Volta e meia eu me deparo, na imprensa, com essa
expressão. Que eu entendo, e posso até usar; mas acho que tem gente usando sem
necessidade.
Vi uma matéria sobre o lançamento do novo livro de Bob
Dylan, um ensaio onde ele comenta canções clássicas (e algumas obscuras) da
música norte-americana. Às folhas tantas, a matéria diz:
Tudo aconteceu quando Bob Dylan mencionou Joe Satriani em uma fala de
seu novo livro, "Philosophy of the Modern Song" ("Filosofia da Canção
Moderna", em tradução livre).
Sinceramente, não me ocorre nenhuma outra tradução
possível, livre ou não-livre, para esse título. E olha que eu sempre defendo a
teoria de que “toda” frase pode ser traduzida de muitas maneiras diferentes.
Quando a pessoa usa esse álibi, está se precavendo contra
uma possível crítica dos leitores. Está avisando: “Olha, eu não sou tradutor
profissional, não sou especialista em tradução. Estou só dando essa versão
livre, em português, para dar uma idéia ao leitor que não conhece inglês. Desculpe
qualquer coisa.”
Uma escusa perfeitamente legítima.
Me acontece muitas vezes, principalmente ao escrever aqui
no blog, que preciso citar e traduzir uma frase, um título, uma expressão
qualquer. É uma frase complicadinha e eu fico hesitando entre duas ou três
soluções possíveis. Mas... ora que diabos, estou só dando um exemplo, isto aqui
é uma conversa. (Eu vejo blog como uma conversa, que pode ser mais formal ou
menos, conforme o dia e a veneta.) O que faço? Mando a versão que no momento me
parece mais passável, e sigo adiante.
Esse tipo de tradução é provisório, não-definitivo, não é
preso a um atestado de legitimidade absoluta. Quem usa essa expressão o faz de
maneira modesta, discreta, quase que pedindo desculpas por se meter a traduzir
sem ser tradutor. Uma posição até elogiável, numa época de muita gente
cheia-de-razão, como se diz na Paraíba.
Pouco tempo atrás estava rolando uma discussão sobre a
série de TV Sandman, baseada na série
de quadrinhos de Neil Gaiman. É um título que já havia sido usado por E. T. A.

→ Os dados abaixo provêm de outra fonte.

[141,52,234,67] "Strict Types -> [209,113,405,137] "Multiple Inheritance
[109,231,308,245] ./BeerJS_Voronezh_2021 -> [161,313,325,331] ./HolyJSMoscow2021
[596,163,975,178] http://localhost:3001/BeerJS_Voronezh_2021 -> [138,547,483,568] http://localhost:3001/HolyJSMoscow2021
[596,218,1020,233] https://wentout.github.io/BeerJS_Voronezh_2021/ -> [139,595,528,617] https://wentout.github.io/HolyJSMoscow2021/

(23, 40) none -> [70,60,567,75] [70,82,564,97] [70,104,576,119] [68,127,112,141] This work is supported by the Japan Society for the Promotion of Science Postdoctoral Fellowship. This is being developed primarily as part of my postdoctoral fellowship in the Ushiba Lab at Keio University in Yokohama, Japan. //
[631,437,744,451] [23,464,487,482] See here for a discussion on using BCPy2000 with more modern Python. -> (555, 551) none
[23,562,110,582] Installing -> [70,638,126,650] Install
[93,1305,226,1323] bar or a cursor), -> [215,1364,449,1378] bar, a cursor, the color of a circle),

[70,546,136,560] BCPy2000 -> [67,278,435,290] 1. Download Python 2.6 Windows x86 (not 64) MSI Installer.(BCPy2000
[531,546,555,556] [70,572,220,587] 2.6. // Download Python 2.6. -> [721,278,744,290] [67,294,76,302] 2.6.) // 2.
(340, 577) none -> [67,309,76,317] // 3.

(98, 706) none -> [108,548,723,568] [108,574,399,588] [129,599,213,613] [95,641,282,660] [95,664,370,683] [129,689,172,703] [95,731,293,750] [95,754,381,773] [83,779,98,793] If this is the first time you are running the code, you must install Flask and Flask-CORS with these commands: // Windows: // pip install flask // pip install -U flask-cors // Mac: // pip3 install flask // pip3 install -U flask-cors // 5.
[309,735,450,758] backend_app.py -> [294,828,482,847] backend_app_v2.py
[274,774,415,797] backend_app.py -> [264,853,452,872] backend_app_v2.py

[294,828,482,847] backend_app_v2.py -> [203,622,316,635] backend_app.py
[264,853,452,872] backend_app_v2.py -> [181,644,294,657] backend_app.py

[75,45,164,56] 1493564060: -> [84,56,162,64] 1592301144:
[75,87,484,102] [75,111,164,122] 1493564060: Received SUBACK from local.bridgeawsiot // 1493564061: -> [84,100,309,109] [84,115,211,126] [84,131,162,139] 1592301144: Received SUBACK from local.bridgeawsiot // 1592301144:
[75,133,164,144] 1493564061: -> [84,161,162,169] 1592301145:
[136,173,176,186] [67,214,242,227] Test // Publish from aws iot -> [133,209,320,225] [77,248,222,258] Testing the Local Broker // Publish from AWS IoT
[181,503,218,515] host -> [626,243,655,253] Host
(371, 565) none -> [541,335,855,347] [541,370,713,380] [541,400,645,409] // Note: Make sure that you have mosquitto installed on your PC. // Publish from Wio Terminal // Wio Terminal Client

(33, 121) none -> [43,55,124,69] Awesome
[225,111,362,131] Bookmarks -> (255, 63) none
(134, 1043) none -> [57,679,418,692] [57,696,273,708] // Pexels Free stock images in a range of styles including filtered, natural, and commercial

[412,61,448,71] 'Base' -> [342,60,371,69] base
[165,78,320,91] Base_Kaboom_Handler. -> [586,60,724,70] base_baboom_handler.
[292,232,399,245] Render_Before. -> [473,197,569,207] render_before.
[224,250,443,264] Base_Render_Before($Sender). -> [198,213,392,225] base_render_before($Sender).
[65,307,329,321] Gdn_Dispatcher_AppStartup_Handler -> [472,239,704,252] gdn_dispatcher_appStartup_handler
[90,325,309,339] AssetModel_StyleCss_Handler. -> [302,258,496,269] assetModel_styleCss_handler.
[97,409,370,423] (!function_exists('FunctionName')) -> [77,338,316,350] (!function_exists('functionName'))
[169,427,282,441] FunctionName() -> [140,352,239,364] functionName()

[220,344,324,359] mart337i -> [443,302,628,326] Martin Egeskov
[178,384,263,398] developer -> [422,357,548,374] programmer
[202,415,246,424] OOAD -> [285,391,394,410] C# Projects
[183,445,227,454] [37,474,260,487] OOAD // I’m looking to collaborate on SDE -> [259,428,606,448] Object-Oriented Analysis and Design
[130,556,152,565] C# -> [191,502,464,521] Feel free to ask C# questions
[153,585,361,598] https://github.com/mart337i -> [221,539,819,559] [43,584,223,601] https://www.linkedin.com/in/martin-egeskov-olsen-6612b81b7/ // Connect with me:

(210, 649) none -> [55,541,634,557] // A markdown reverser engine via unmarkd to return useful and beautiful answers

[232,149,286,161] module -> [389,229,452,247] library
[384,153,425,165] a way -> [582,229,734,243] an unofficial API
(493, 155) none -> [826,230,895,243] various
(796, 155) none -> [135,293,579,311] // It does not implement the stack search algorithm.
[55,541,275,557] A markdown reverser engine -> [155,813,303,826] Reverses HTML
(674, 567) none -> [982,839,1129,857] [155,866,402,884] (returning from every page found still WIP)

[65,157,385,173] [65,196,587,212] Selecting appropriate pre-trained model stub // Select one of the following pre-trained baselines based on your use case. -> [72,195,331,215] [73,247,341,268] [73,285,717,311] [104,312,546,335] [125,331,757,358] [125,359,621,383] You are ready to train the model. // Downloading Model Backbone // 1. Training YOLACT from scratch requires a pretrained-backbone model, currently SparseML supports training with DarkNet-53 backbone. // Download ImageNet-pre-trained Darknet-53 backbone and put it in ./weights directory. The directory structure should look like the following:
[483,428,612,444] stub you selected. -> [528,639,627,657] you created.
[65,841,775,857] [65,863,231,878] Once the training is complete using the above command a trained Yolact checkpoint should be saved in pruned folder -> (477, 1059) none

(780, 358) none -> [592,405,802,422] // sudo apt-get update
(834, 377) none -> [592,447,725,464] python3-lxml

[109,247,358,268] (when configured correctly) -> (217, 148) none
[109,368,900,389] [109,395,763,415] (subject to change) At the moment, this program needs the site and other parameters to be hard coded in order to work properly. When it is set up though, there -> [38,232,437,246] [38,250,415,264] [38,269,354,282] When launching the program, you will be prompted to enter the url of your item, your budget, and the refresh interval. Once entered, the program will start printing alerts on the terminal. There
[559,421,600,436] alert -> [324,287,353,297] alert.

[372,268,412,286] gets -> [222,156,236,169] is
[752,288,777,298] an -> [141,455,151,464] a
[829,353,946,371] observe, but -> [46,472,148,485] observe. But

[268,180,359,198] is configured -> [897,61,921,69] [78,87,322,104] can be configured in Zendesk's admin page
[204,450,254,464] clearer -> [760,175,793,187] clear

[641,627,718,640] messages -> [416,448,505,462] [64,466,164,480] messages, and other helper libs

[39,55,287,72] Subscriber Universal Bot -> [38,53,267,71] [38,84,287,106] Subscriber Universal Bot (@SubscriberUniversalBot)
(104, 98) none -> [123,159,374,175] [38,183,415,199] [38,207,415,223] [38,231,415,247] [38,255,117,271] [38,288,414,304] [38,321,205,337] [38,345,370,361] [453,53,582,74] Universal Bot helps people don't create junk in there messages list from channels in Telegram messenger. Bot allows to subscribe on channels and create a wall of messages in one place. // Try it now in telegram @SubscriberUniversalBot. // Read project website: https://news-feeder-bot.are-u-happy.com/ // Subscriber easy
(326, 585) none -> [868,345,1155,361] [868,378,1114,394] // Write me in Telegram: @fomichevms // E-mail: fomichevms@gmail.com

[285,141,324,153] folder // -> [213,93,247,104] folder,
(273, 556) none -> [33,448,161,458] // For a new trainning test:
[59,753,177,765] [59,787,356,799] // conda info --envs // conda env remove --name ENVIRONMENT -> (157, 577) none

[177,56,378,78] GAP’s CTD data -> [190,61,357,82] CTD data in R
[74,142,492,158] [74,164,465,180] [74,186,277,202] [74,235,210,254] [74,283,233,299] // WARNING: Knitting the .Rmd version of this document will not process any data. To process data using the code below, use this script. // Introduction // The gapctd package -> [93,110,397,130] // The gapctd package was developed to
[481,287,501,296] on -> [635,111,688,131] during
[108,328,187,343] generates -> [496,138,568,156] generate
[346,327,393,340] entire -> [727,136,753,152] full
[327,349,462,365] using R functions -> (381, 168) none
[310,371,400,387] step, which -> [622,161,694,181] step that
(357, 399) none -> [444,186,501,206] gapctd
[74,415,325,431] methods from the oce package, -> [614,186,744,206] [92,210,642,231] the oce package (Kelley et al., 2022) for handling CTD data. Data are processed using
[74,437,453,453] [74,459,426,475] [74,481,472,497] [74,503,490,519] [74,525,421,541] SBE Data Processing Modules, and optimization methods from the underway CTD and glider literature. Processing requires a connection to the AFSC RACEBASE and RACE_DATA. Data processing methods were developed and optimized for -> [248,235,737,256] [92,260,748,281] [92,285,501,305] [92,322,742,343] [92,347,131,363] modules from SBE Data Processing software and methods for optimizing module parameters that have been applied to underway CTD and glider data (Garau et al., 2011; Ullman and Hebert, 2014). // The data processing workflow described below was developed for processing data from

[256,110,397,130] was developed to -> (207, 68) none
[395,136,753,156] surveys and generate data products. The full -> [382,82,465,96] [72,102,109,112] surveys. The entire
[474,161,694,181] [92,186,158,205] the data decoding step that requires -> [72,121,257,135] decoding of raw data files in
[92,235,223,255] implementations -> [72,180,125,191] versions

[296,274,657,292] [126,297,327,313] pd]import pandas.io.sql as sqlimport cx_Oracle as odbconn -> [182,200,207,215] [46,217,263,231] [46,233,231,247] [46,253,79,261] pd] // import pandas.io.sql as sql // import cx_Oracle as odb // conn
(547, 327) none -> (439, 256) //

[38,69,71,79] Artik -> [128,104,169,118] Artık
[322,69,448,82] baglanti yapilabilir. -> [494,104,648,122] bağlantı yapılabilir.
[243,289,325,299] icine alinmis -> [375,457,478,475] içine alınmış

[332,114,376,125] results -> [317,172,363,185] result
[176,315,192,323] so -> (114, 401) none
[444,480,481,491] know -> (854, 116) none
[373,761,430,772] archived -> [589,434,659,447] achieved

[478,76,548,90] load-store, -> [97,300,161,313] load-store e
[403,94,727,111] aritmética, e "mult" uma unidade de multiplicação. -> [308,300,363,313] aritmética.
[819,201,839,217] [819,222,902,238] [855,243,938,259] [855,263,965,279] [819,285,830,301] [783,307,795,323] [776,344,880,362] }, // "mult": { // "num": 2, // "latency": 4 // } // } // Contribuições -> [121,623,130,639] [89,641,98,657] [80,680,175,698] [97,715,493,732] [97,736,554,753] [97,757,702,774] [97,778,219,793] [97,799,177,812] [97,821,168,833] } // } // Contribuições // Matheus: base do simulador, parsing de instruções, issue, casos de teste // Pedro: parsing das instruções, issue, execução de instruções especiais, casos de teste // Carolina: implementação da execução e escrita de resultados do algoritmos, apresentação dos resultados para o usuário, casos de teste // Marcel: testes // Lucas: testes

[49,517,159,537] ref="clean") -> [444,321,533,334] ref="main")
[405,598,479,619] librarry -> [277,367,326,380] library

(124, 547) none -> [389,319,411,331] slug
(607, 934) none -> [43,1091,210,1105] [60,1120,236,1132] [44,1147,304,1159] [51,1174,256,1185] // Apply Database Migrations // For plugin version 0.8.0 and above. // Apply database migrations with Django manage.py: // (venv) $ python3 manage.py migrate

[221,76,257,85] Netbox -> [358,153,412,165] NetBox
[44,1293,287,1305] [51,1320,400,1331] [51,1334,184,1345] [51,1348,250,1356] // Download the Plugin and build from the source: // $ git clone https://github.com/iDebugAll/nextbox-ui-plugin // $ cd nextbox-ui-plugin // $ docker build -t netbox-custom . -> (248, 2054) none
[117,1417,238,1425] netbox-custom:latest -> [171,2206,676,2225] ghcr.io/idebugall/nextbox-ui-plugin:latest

Hoffmann num conto famoso (“Der Sandmann”, 1817), sobre uma figura de pesadelo
do folclore europeu.
Quando incluí o conto de Hoffmann numa antologia (Freud e o Estranho, Casa da Palavra, 2007),
ele foi traduzido como “O Homem de Areia”. Tempos depois me ocorreu que uma
tradução igualmente válida seria “O Homem da Areia” – porque esse personagem
derrama areia nos olhos das crianças que não dormem, fazendo-os arder.
“O Homem de Areia”, título geralmente usado no Brasil,
sugere um homem feito de areia; “O Homem da Areia” pode sugerir um homem que
usa a areia para um fim específico, e a traz consigo num saquinho (como faz o
personagem Morpheus, de Gaiman).
Sempre é possível encontrar uma tradução melhor que
outra. Por isso os livros importantes são periodicamente traduzidos, para
adequá-los à linguagem de cada época, à dicção de cada época, às nuances de
vocabulário – que mudam o tempo todo.
O epíteto se aplica quando o livre-tradutor admite a
probabilidade de outras soluções tradutórias
para aquela frase mas, por variadas razões, não quer se deter no exame
dessas alternativas, até mesmo para não se desviar do assunto principal.
Muitas coisas que eu traduzo “en passant” (“de passagem”,
em tradução livre) têm esta justificativa: “Olha, pessoal, esta frase aqui
mereceria um exame mais aprofundado, mas vou botar esta versão quebra-galho, só
pra dar uma idéia do que se trata”.
Se eu fosse me referir à canção mais famosa de Bob Dylan,
“Blowin’ in the Wind”, diria: “Soprando no vento”. É a tradução mais imediata, mais
ao pé da letra. Porque o sentido mesmo do verbo pediria algo como “Sendo
soprada no vento”, ou “pelo vento”. The
answer is blowin’ in the wind. A resposta está flutuando no vento, está
pairando no vento, está sendo levada pelo vento...
Enfim: em diferentes momentos, eu optaria por diferentes
soluções. Qualquer escolha deixaria uma inquietude de coisa-faltando. E eu
acabaria apelando para a fórmula: “em tradução livre”.